General Lynch’s outspoken approach contrasted with the more cautious remarks made recently by other senior American officers, including the top American commander here, Gen. David H. Petraeus. General Petraeus has said in recent interviews that the troop buildup has made substantial gains. But he has declined to say whether he will urge a continuation of it when he returns to Washington by mid-September to make a report on the war to President Bush and Congress that was made mandatory by war-financing legislation this spring.

General Lynch said he was “amazed” at the cooperation his troops were encountering in previously hostile areas. He cited the village of Al Taqa, near the Euphrates about 20 miles southwest of Baghdad, where four American soldiers were killed in an ambush on May 12 and three others were taken hostage. One of the hostages was later found dead, leaving two soldiers missing. Brig. Gen. Jim Huggins, a deputy to General Lynch, said an Iraqi commander in the area had told him on Saturday that women and children in the village had begun using plastic pipes to tap on streetlamps and other metal objects to warn when extremists were in the area planting roadside bombs and planning other attacks.

“The tapping,” General Huggins said, was a signal that “these people have had enough.”

General Lynch also challenged an argument often made by American lawmakers who want to end the military involvement here soon: that Iraqi troops have ducked much of the hard fighting, and often proved unreliable because of the strong sectarian influence exercised by the competition for power between Shiite, Sunni and Kurdish political factions.

“I don’t know,” he said, how American war critics had concluded that the new American-trained Iraqi Army was not up to the fight. “I find that professionally offensive,” he said, after noting that there were “many Iraqi heroes” of the fighting south of Baghdad. “They’re competent,” he said. “There’s just not enough of them.”

General Lynch said that he and other American commanders were worried that extremist groups under attack by the buildup might retaliate with a spectacular, focused attack on American troops aimed at tipping the argument in Washington in favor of withdrawal.
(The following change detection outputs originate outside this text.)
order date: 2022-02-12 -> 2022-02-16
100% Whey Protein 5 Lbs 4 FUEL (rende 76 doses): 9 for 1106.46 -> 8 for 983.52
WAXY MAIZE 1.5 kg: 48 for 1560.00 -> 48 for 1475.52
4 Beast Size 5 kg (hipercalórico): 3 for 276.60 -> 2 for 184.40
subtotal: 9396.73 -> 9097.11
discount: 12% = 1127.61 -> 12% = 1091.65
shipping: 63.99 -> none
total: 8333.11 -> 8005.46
http://www.nytimes.com/2007/07/16/world/middleeast/16commander.html?_r=1&n=Top%2fReference%2fTimes%20Topics%2fPeople%2fB%2fBurns%2c%20John%20F%2e&oref=slogin
 
I just don't understand why we used about 500,000 troops in the first gulf war and only 150,000 the second time when we planed to do much much more...
 
I just don't understand why we used about 500,000 troops in the first gulf war and only 150,000 the second time when we planed to do much much more...
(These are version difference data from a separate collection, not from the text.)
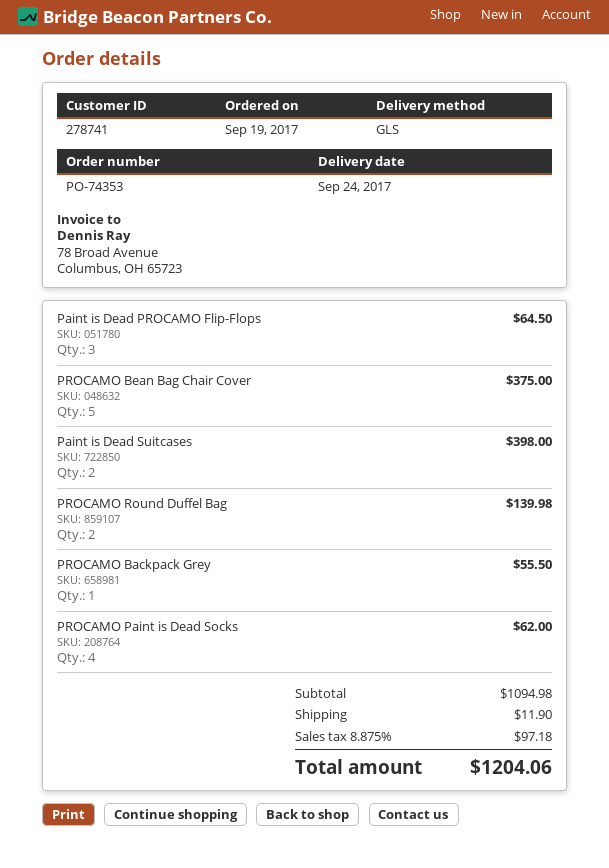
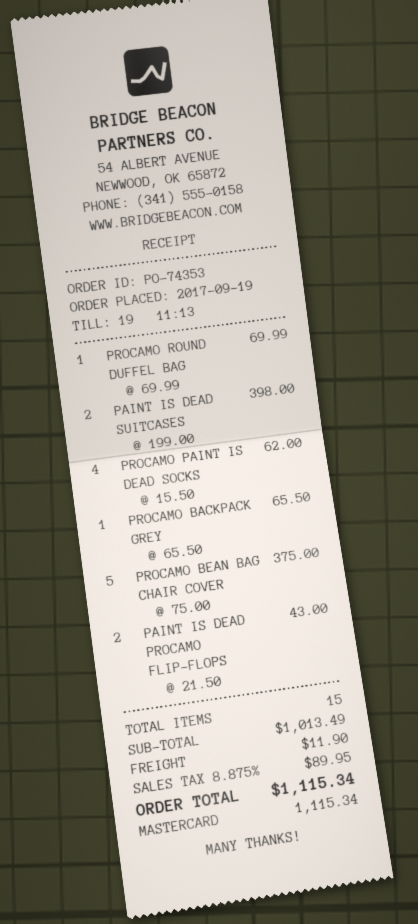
Paint is Dead PROCAMO Flip-Flops: 3 for 64.50 -> 2 for 43.00
PROCAMO Round Duffel Bag: 2 for 139.98 -> 1 for 69.99
PROCAMO Backpack Grey: 1 for 55.50 -> 1 for 65.50
subtotal: 1094.98 -> 1013.49
tax: 8.875% = 97.18 -> 8.875% = 89.95
total: 1204.06 -> 1115.34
Politics. I could elaborate but that pretty much says it all right there.
 
Ok, here's some reasons why we couldn't/wouldn't/didn't use as large a force in Iraq this time:

1.) No clear threat.
2.) Saddam had not taken any overwhelmingly provocative actions immediately prior to our invasion.
3.) Forces were already engaged in other areas.
4.) Public support for the war would waver with such a large number of troops being sent to Iraq.
5.) It was expected that the Iraqi's would step up to govern their own country once Saddam was removed from power, still waiting for this to happen.
6.) With Saddam's forces still in ruin after Desert Storm it was assumed that a smaller force could get the job done.
7.) When the Turks denied the US permission to send troops through their territory everyone assumed that Tommy Franks would wait for the Fourth Infantry Division to reach the Persian Gulf from the Med. Franks jumped at this opportunity and caught the Iraqi's off guard.
8.) The Army is more mechanized than it was in 1991, it was assumed that a smaller force could do the same job of a larger detachment had in 1991.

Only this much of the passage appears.